Otras causas pueden ser ambientales. Muchas veces la curiosidad de los perros puede causar muchos problemas. A veces suelen oler o lamer productos que pueden ser tóxicos. Por eso es muy importante estar atento a los movimientos de tu pequeño amigo.

No le des a tu perro ningún medicamento si no ha sido indicado por su veterinario. Para diagnosticar la diarrea el especialista indicará una serie de exámenes de laboratorio y otras pruebas que ayuden a determinar el malestar.

Los primeros estudios que hará el veterinario consisten en un examen físico completo, que incluye tomar la temperatura del perro, comprobar los latidos de corazón, mirar dentro de su boca, palpar el abdomen, comprobar si está deshidratado y realizar un examen rectal.

En todos los casos de diarrea, el veterinario también recomendará examen fecal para comprobar si existen parásitos como gusanos. Si se sospecha de una infección bacteriana, se llevan a cabo un cultivo fecal. En los casos de ciertas enfermedades virales, como parvovirus, otras pruebas en las heces pueden ayudar en el diagnóstico.

Las radiografías son apropiadas si se sospecha de un tumor o un problema anatómico. Otro diagnósticos por imágenes, como la ecografía también puede ser útil. Para algunas enfermedades, la única manera de hacer un diagnóstico preciso es realizando una biopsia.

¿Cómo se trata la diarrea?

Prevenir es la mejor forma de conservar la salud de tu mascota. En ese sentido es muy importante que observes  las heces de tu pequeño amigo. Si tienen  sangre o son de color negro o alquitranadas, presta mucha atención. Si sospechas que pudo haber comido algo tóxico o venenoso o notas que está deprimido, es probables que su intestino no esté funcionando correctamente.

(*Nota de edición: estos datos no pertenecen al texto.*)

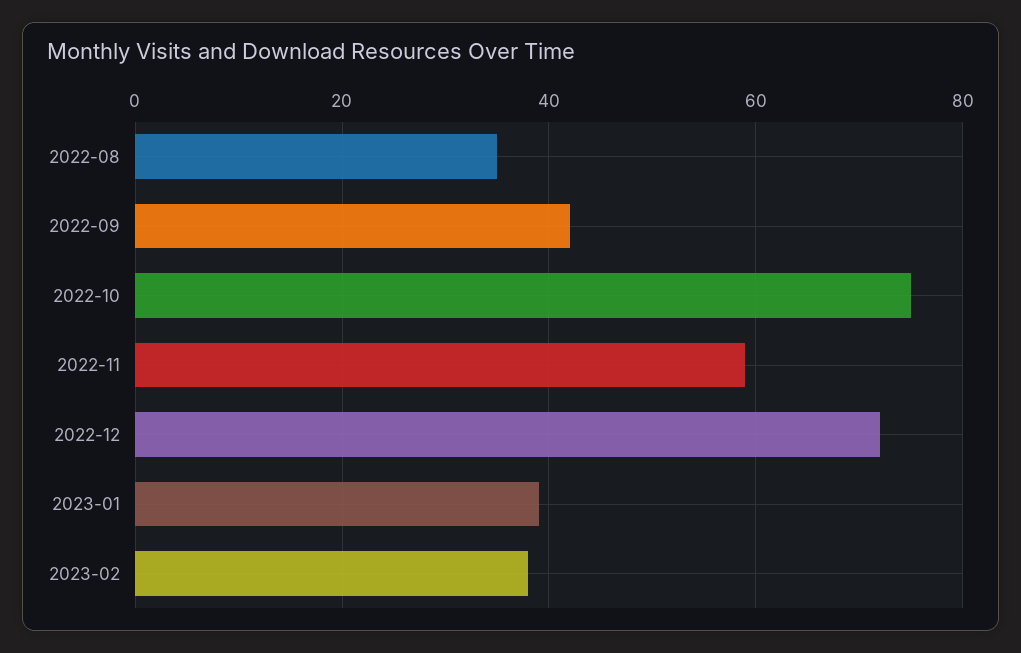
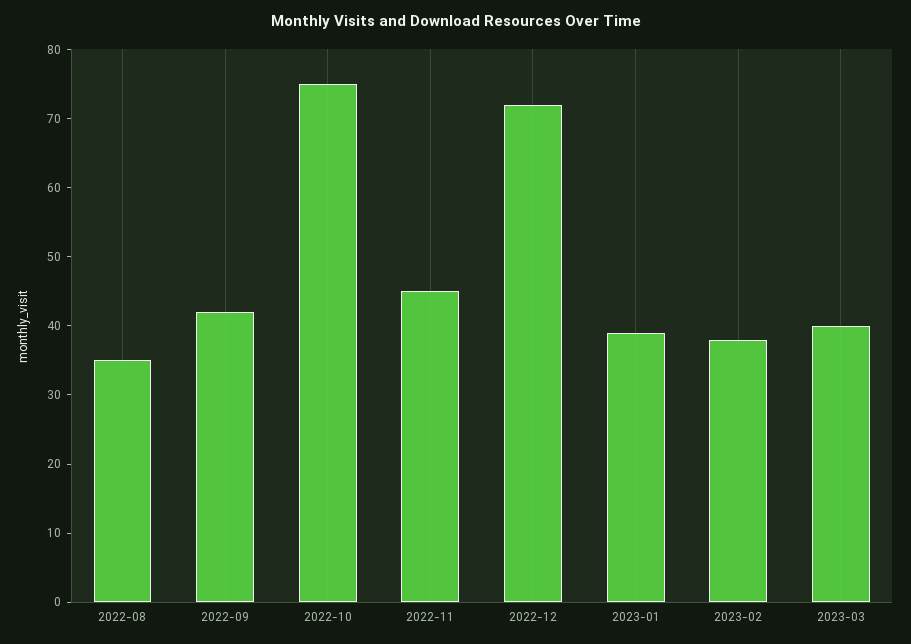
2022-11: 60 -> 45
2023-03: none -> 40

En muchos casos de diarrea se recomienda que los perros no ingieran alimentos durante al menos 24 horas. También se aconseja proporcionar pequeñas cantidades de agua con frecuencia. Lo mejor es darle una dieta liviana como arroz hervido en pequeñas cantidades. Si la diarrea no se repite, el animal deberá lentamente regresar a su dieta normal.

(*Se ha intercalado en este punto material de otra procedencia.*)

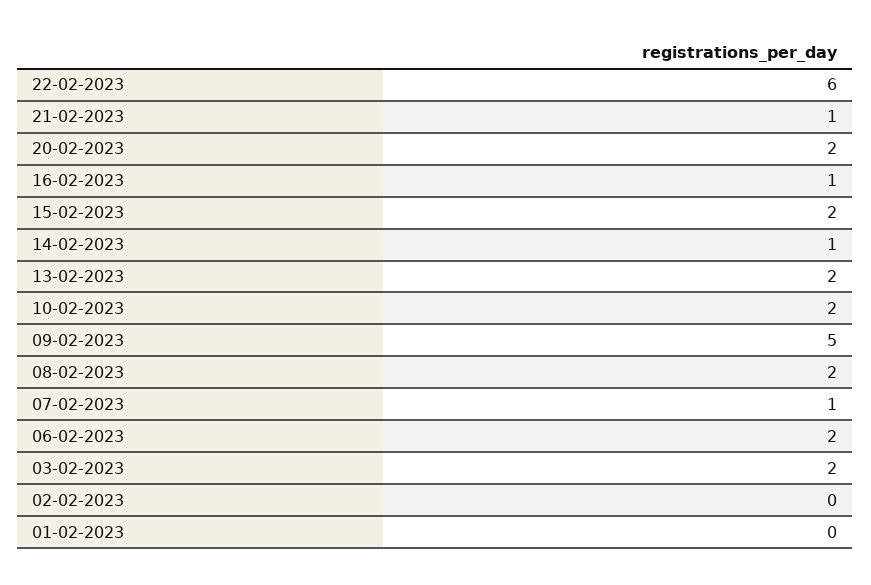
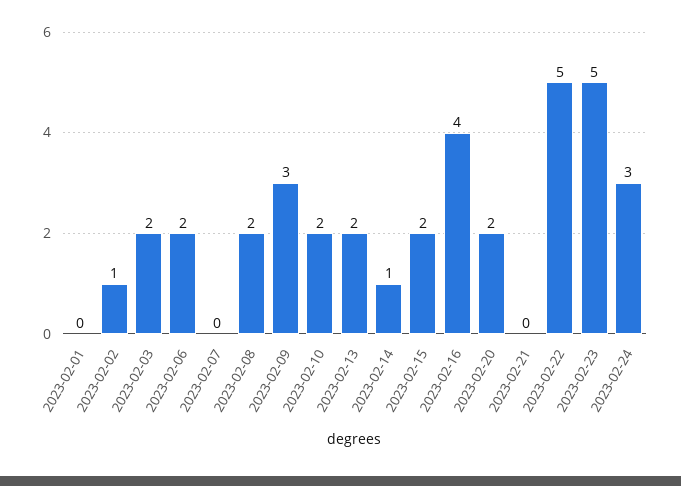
22-02-2023: 6 -> 5
21-02-2023: 1 -> 0
16-02-2023: 1 -> 4
09-02-2023: 5 -> 3
07-02-2023: 1 -> 0
02-02-2023: 0 -> 1
2023-02-23: none -> 5
2023-02-24: none -> 3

En algunos casos de diarrea quizás deba ser necesario modificar la dieta de forma permanente. Es probable que se deban vitar ciertos ingredientes, agregar fibra en el plan alimenticio y disminuir la ingesta de grasas para aumentar la digestión.

Si el animal tiene parásitos intestinales se deberá prescribir el medicamento apropiado. También es importante tratar de eliminar los huevos del gusano del medio ambiente. Para ello es importante que se limpien y desinfecten los espacios que suele frecuentar tu mascota.

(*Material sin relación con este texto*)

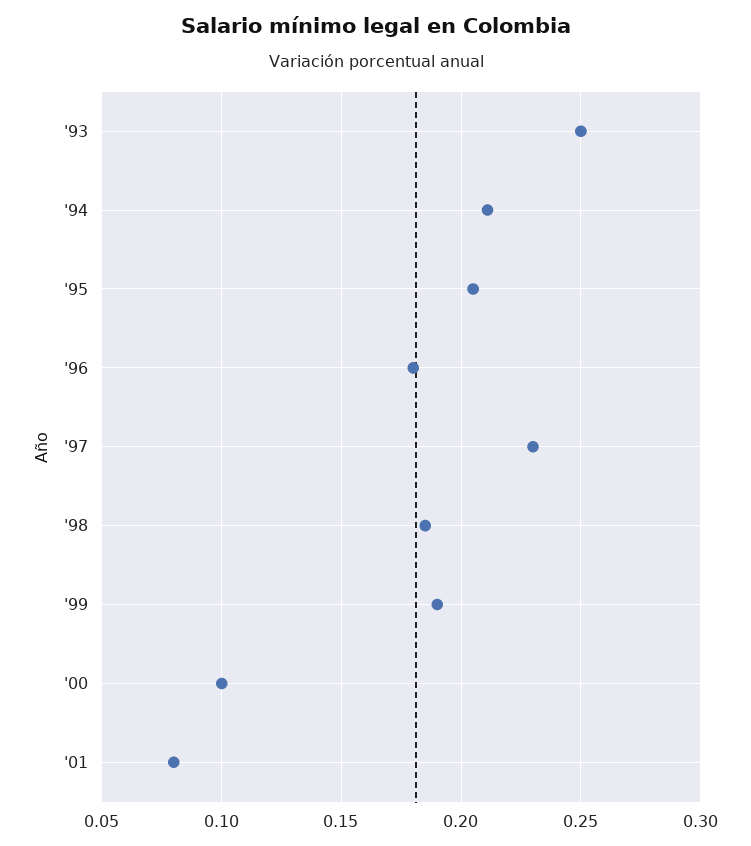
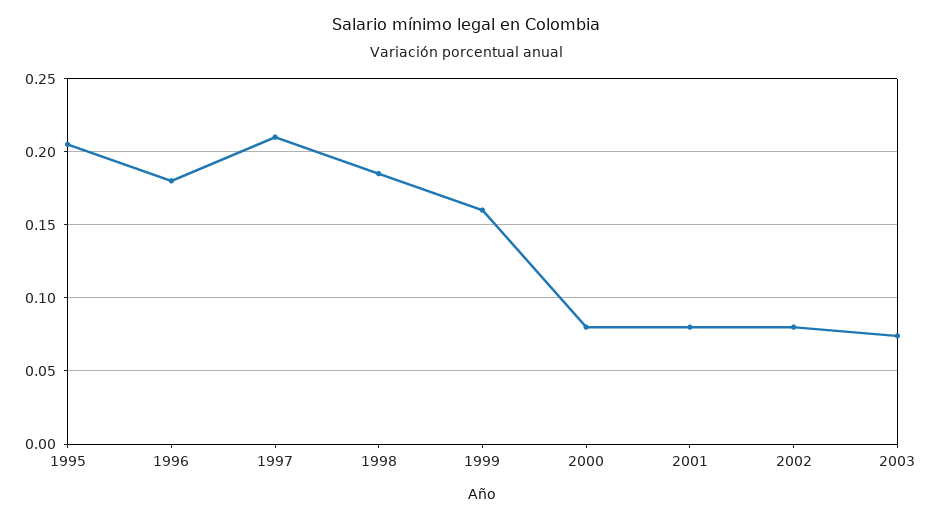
'93: 0.25 -> none
'94: 0.21 -> none
'97: 0.23 -> 0.21
'99: 0.19 -> 0.16
'00: 0.1 -> 0.08
2002: none -> 0.08
2003: none -> 0.075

Si el animal tiene una infección causada por baterías se administrará antibióticos. Ese tratamiento quizás dure un par de semanas.

¿Cómo se puede prevenir la diarrea en los perros?

perro enfermo

Para prevenir la diarrea es importe que los perros cuenten con las vacunas necesarias. También  debes asegurarte que esté libre de parásitos. En ese sentido no dejes que tu pequeño amigo tenga acceso a la basura o coma alimentos en mal estado.

Cuando salgas de paseo con tu mascota, observa qué es lo que come en la calle, sobre todo si ingiere productos vegetales o bebe agua en charcos o fuentes.

No le permitas oler ni mucho menos comer heces de otros animales y minimiza el estrés del entorno de tu perro.

Si decides cambiar su comida, lo mejor es introducirla gradualmente. Lo más efectivo es que la vayas mezclando con la comida actual para garantizar una transición más fácil para el tubo digestivo de tu mascota.

Mantén a tu perro con la higiene adecuada y limpia los espacios en los que duerme, come y juega.

Desinfecta su comedero y bebedero y procura que tu mascota siempre tenga agua limpia y fresca para beber.